■ EXERCISE DATA
[Start of section]

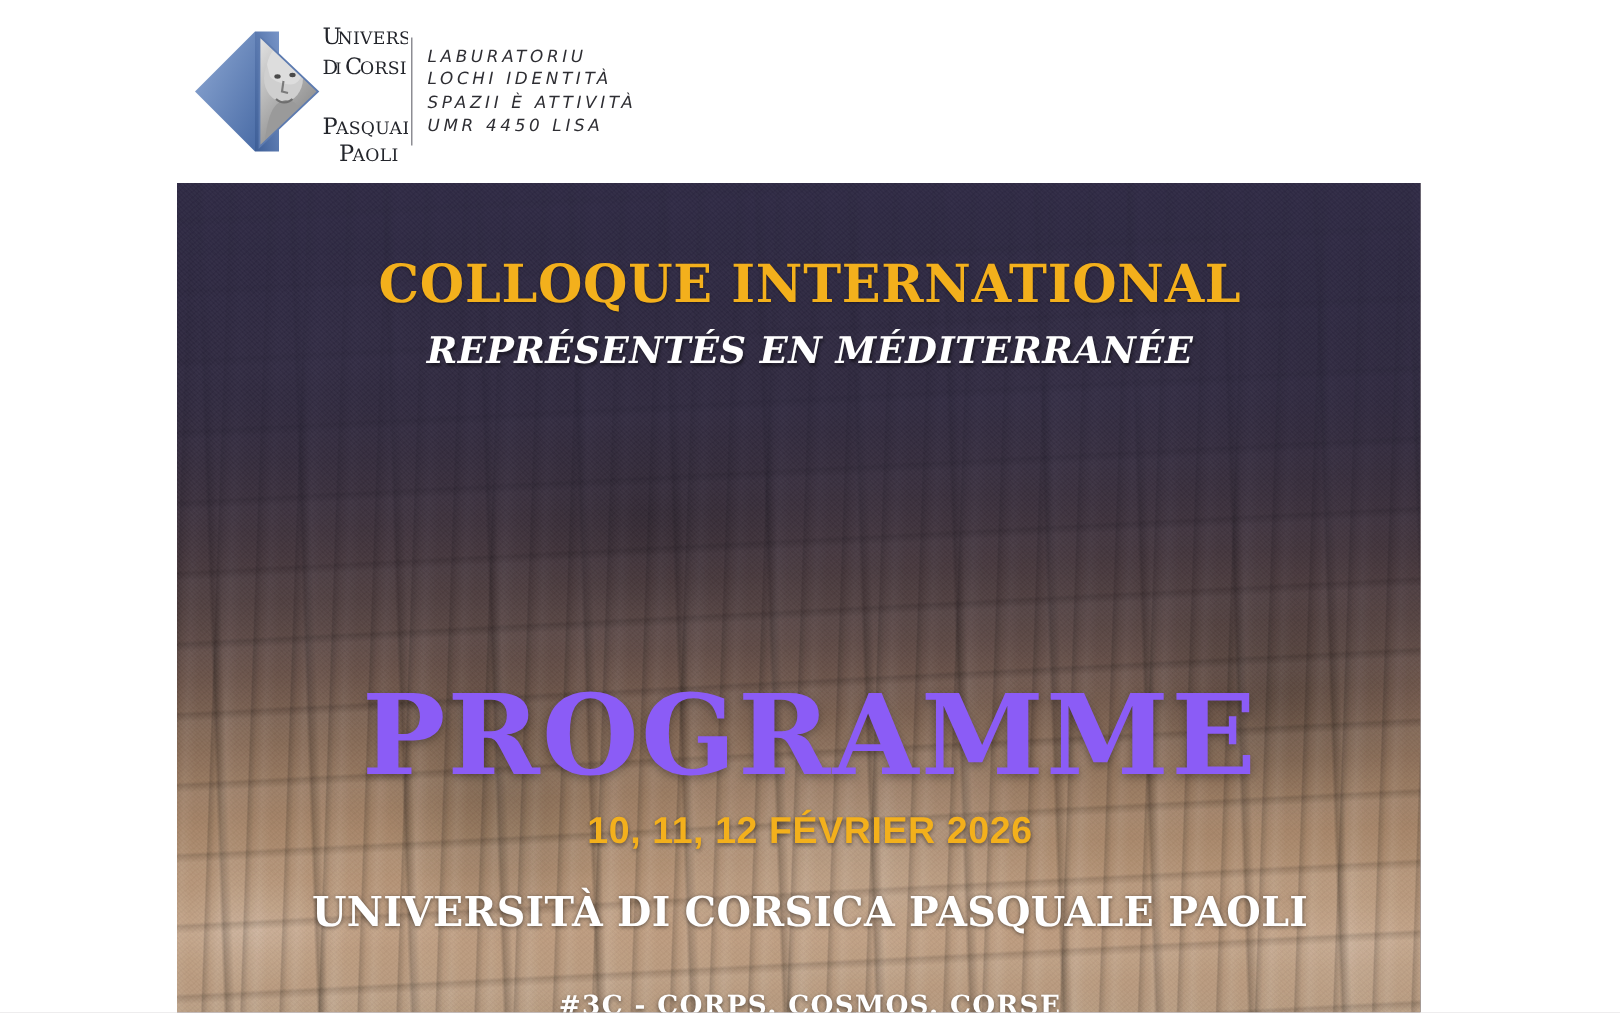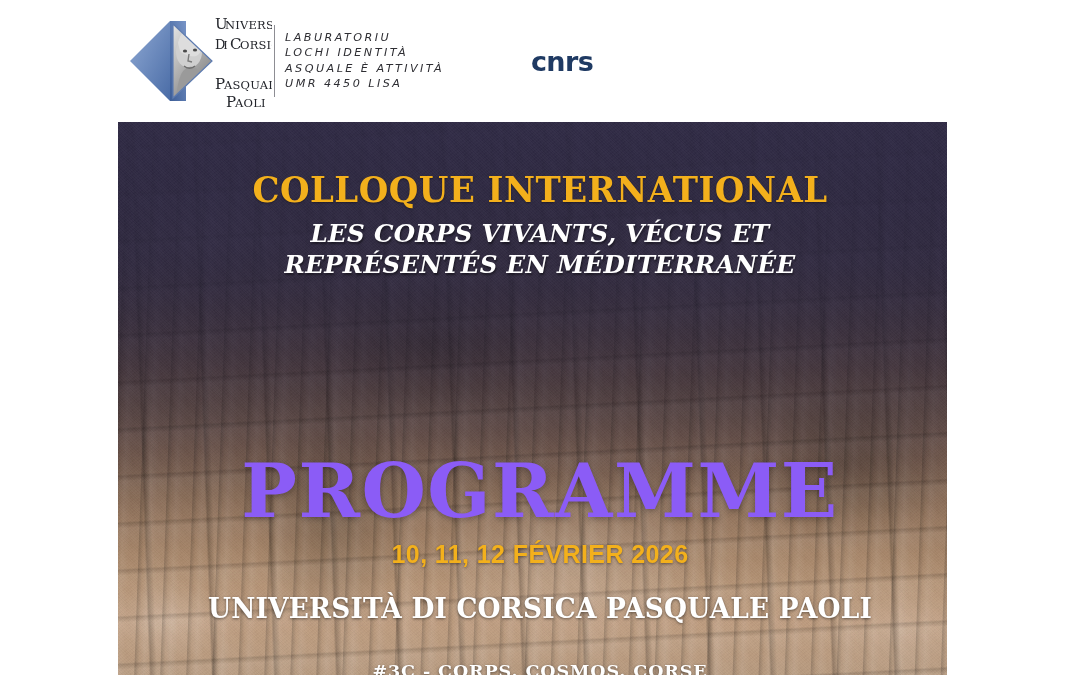--- a/index.html
+++ b/index.html
@@ -242,7 +242,7 @@
     <div id="lab-lines">
       <div>LABURATORIU</div>
       <div>LOCHI IDENTITÀ</div>
-      <div>ASQUALE È ATTIVITÀ</div>
+      <div>SPAZII È ATTIVITÀ</div>
       <div>UMR 4450 LISA</div>
     </div>
   </div>

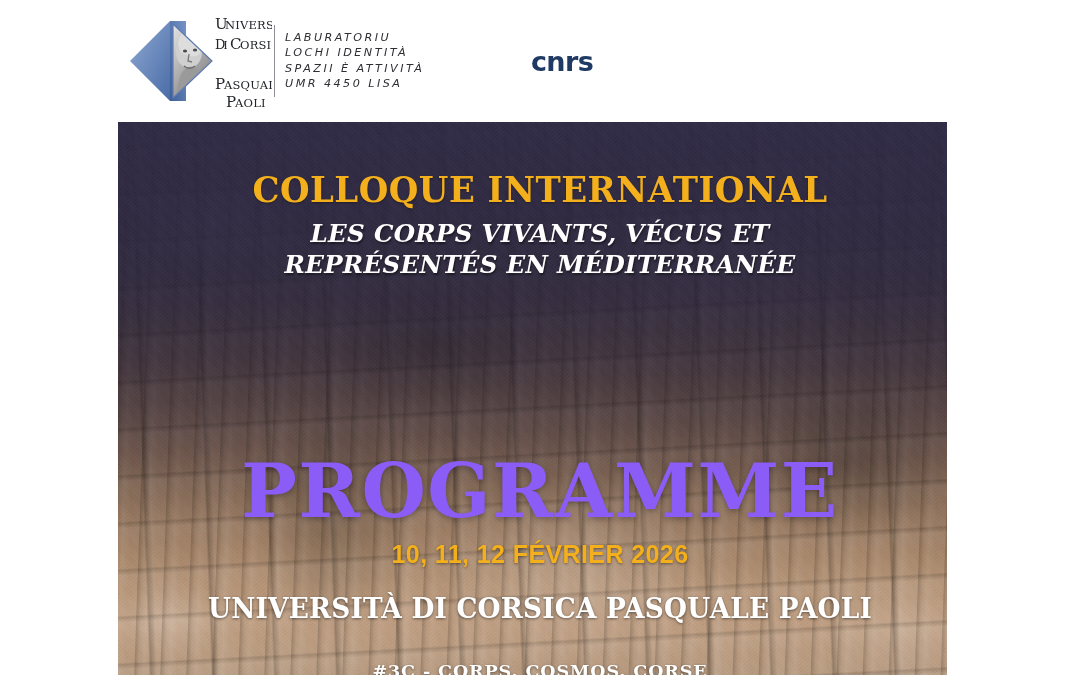--- a/index.html
+++ b/index.html
@@ -170,15 +170,6 @@
 
   <div class="txt" id="event-hashtag">#3C - CORPS. COSMOS. CORSE</div>
 
-  <div id="cnrs-logo">
-    <svg width="82" height="82" viewBox="0 0 82 82" aria-hidden="true">
-      <path d="M41.5 1.5 C62 1.2 79.5 16 80.5 37 C81.5 57 68 78 47 80.5
-               C27 83 7 71 2.5 52 C-1.5 34 9 10 29 3.5 C33 2.2 37.3 1.6 41.5 1.5 Z" fill="#ffffff"></path>
-      <g fill="#1f3a63">
-        <text x="41" y="50.5" font-family="'DejaVu Sans','Liberation Sans',sans-serif" font-size="27" font-weight="700" text-anchor="middle" letter-spacing="-0.6">cnrs</text>
-      </g>
-    </svg>
-  </div>
 
   <div id="logo-bar">
 

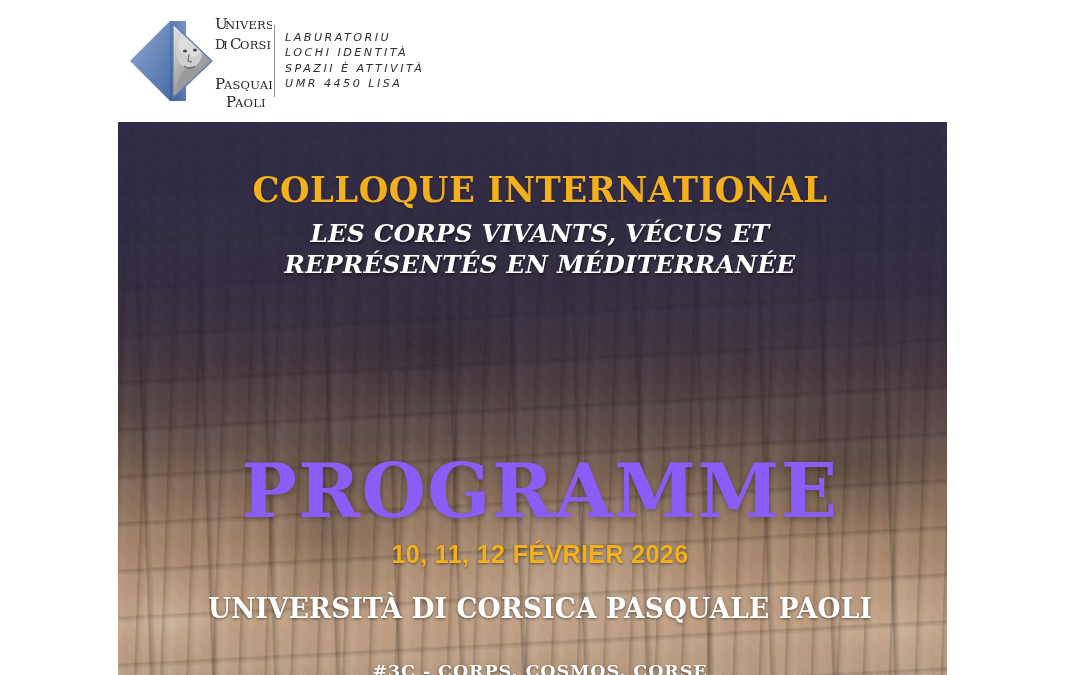--- a/index.html
+++ b/index.html
@@ -158,7 +158,6 @@
   <div class="txt" id="colloque-title">COLLOQUE INTERNATIONAL</div>
 
   <div class="txt" id="subtitle">
-    <div>LES CORPS VIVANTS, VÉCUS ET</div>
     <div>REPRÉSENTÉS EN MÉDITERRANÉE</div>
   </div>
 

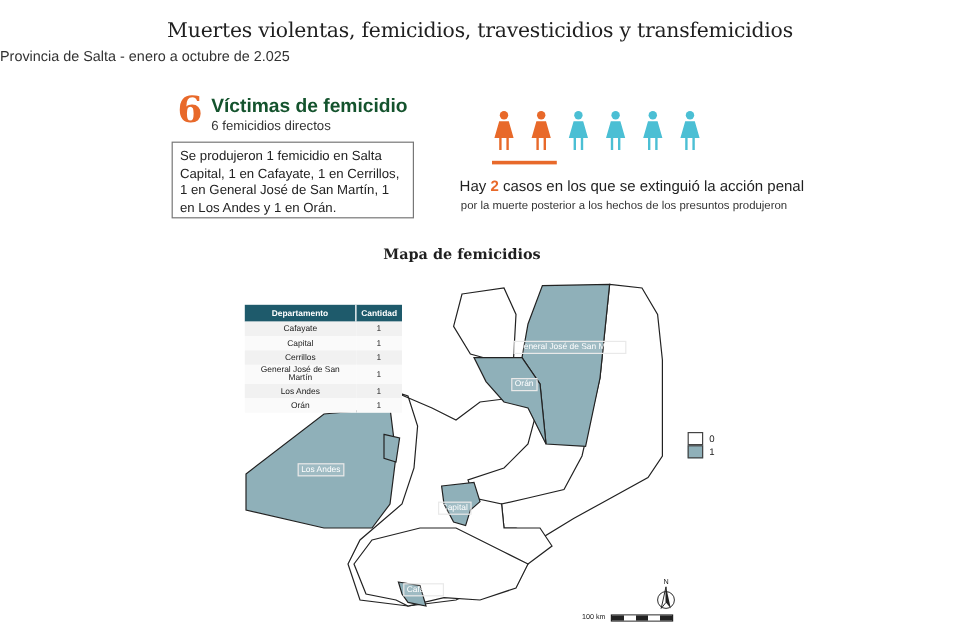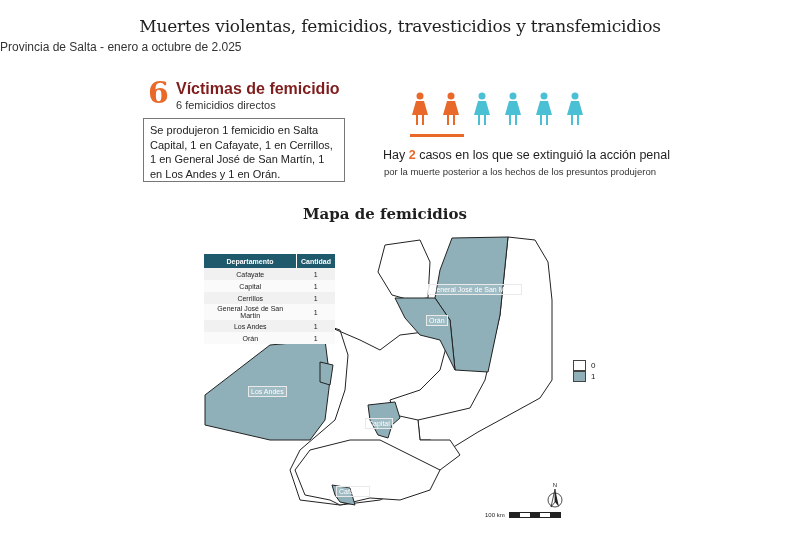--- a/index.html
+++ b/index.html
@@ -7,7 +7,7 @@
   .title { position:absolute; left:0; width:800px; top:16px; text-align:center; font-family:"DejaVu Serif", serif; font-weight:normal; font-size:17px; color:#1f1f1f; letter-spacing:-0.2px; }
   .subtitle { position:absolute; left:0; width:800px; top:40px; text-align:left; font-size:12px; color:#333; }
   .big-num { position:absolute; left:148px; top:78px; font-family:"DejaVu Serif", serif; font-weight:bold; font-size:30px; color:#e8692a; line-height:1; }
-  .victims-title { position:absolute; left:176px; top:80px; font-size:16px; font-weight:bold; color:#7f1d1d; }
+  .victims-title { position:absolute; left:176px; top:80px; font-size:16px; font-weight:bold; color:#14532d; }
   .victims-sub { position:absolute; left:176px; top:99px; font-size:11px; color:#333; }
   .desc-box { position:absolute; left:143px; top:118px; width:202px; height:64px; border:1px solid #777; padding:4px 6px; box-sizing:border-box; font-size:11px; line-height:14.5px; color:#222; }
   .icons { position:absolute; left:410px; top:92px; display:flex; gap:11px; }

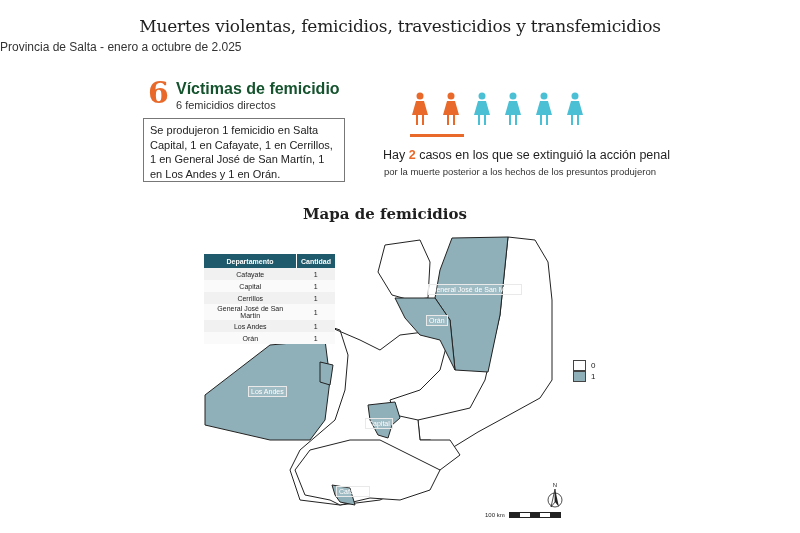--- a/index.html
+++ b/index.html
@@ -16,7 +16,7 @@
   .cases { position:absolute; left:370px; top:148px; width:300px; text-align:right; font-size:12.5px; color:#1f1f1f; }
   .cases .hl { color:#e8692a; font-weight:bold; }
   .cases-sub { position:absolute; left:340px; top:166px; width:360px; text-align:center; font-size:9.5px; color:#333; }
-  .map-title { position:absolute; left:0; width:770px; top:205px; text-align:center; font-family:"DejaVu Serif", serif; font-weight:bold; font-size:15px; color:#1f1f1f; }
+  .map-title { position:absolute; left:0; width:770px; top:205px; text-align:center; font-family:"DejaVu Serif", serif; font-weight:bold; font-size:12px; color:#1f1f1f; }
   .map { position:absolute; left:195px; top:228px; }
   table.dept { position:absolute; left:204px; top:254px; border-collapse:collapse; font-size:7px; }
   table.dept th { background:#1e5a6b; color:#fff; font-weight:bold; padding:2px 4px; height:10px; }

[End of section]

Everything in the records should be repeated exactly except the images.

■ EXERCISE ANSWER
--- a/index.html
+++ b/index.html
@@ -242,7 +242,7 @@
     <div id="lab-lines">
       <div>LABURATORIU</div>
       <div>LOCHI IDENTITÀ</div>
-      <div>ASQUALE È ATTIVITÀ</div>
+      <div>SPAZII È ATTIVITÀ</div>
       <div>UMR 4450 LISA</div>
     </div>
   </div>

--- a/index.html
+++ b/index.html
@@ -170,15 +170,6 @@
 
   <div class="txt" id="event-hashtag">#3C - CORPS. COSMOS. CORSE</div>
 
-  <div id="cnrs-logo">
-    <svg width="82" height="82" viewBox="0 0 82 82" aria-hidden="true">
-      <path d="M41.5 1.5 C62 1.2 79.5 16 80.5 37 C81.5 57 68 78 47 80.5
-               C27 83 7 71 2.5 52 C-1.5 34 9 10 29 3.5 C33 2.2 37.3 1.6 41.5 1.5 Z" fill="#ffffff"></path>
-      <g fill="#1f3a63">
-        <text x="41" y="50.5" font-family="'DejaVu Sans','Liberation Sans',sans-serif" font-size="27" font-weight="700" text-anchor="middle" letter-spacing="-0.6">cnrs</text>
-      </g>
-    </svg>
-  </div>
 
   <div id="logo-bar">
 

--- a/index.html
+++ b/index.html
@@ -158,7 +158,6 @@
   <div class="txt" id="colloque-title">COLLOQUE INTERNATIONAL</div>
 
   <div class="txt" id="subtitle">
-    <div>LES CORPS VIVANTS, VÉCUS ET</div>
     <div>REPRÉSENTÉS EN MÉDITERRANÉE</div>
   </div>
 

--- a/index.html
+++ b/index.html
@@ -7,7 +7,7 @@
   .title { position:absolute; left:0; width:800px; top:16px; text-align:center; font-family:"DejaVu Serif", serif; font-weight:normal; font-size:17px; color:#1f1f1f; letter-spacing:-0.2px; }
   .subtitle { position:absolute; left:0; width:800px; top:40px; text-align:left; font-size:12px; color:#333; }
   .big-num { position:absolute; left:148px; top:78px; font-family:"DejaVu Serif", serif; font-weight:bold; font-size:30px; color:#e8692a; line-height:1; }
-  .victims-title { position:absolute; left:176px; top:80px; font-size:16px; font-weight:bold; color:#7f1d1d; }
+  .victims-title { position:absolute; left:176px; top:80px; font-size:16px; font-weight:bold; color:#14532d; }
   .victims-sub { position:absolute; left:176px; top:99px; font-size:11px; color:#333; }
   .desc-box { position:absolute; left:143px; top:118px; width:202px; height:64px; border:1px solid #777; padding:4px 6px; box-sizing:border-box; font-size:11px; line-height:14.5px; color:#222; }
   .icons { position:absolute; left:410px; top:92px; display:flex; gap:11px; }

--- a/index.html
+++ b/index.html
@@ -16,7 +16,7 @@
   .cases { position:absolute; left:370px; top:148px; width:300px; text-align:right; font-size:12.5px; color:#1f1f1f; }
   .cases .hl { color:#e8692a; font-weight:bold; }
   .cases-sub { position:absolute; left:340px; top:166px; width:360px; text-align:center; font-size:9.5px; color:#333; }
-  .map-title { position:absolute; left:0; width:770px; top:205px; text-align:center; font-family:"DejaVu Serif", serif; font-weight:bold; font-size:15px; color:#1f1f1f; }
+  .map-title { position:absolute; left:0; width:770px; top:205px; text-align:center; font-family:"DejaVu Serif", serif; font-weight:bold; font-size:12px; color:#1f1f1f; }
   .map { position:absolute; left:195px; top:228px; }
   table.dept { position:absolute; left:204px; top:254px; border-collapse:collapse; font-size:7px; }
   table.dept th { background:#1e5a6b; color:#fff; font-weight:bold; padding:2px 4px; height:10px; }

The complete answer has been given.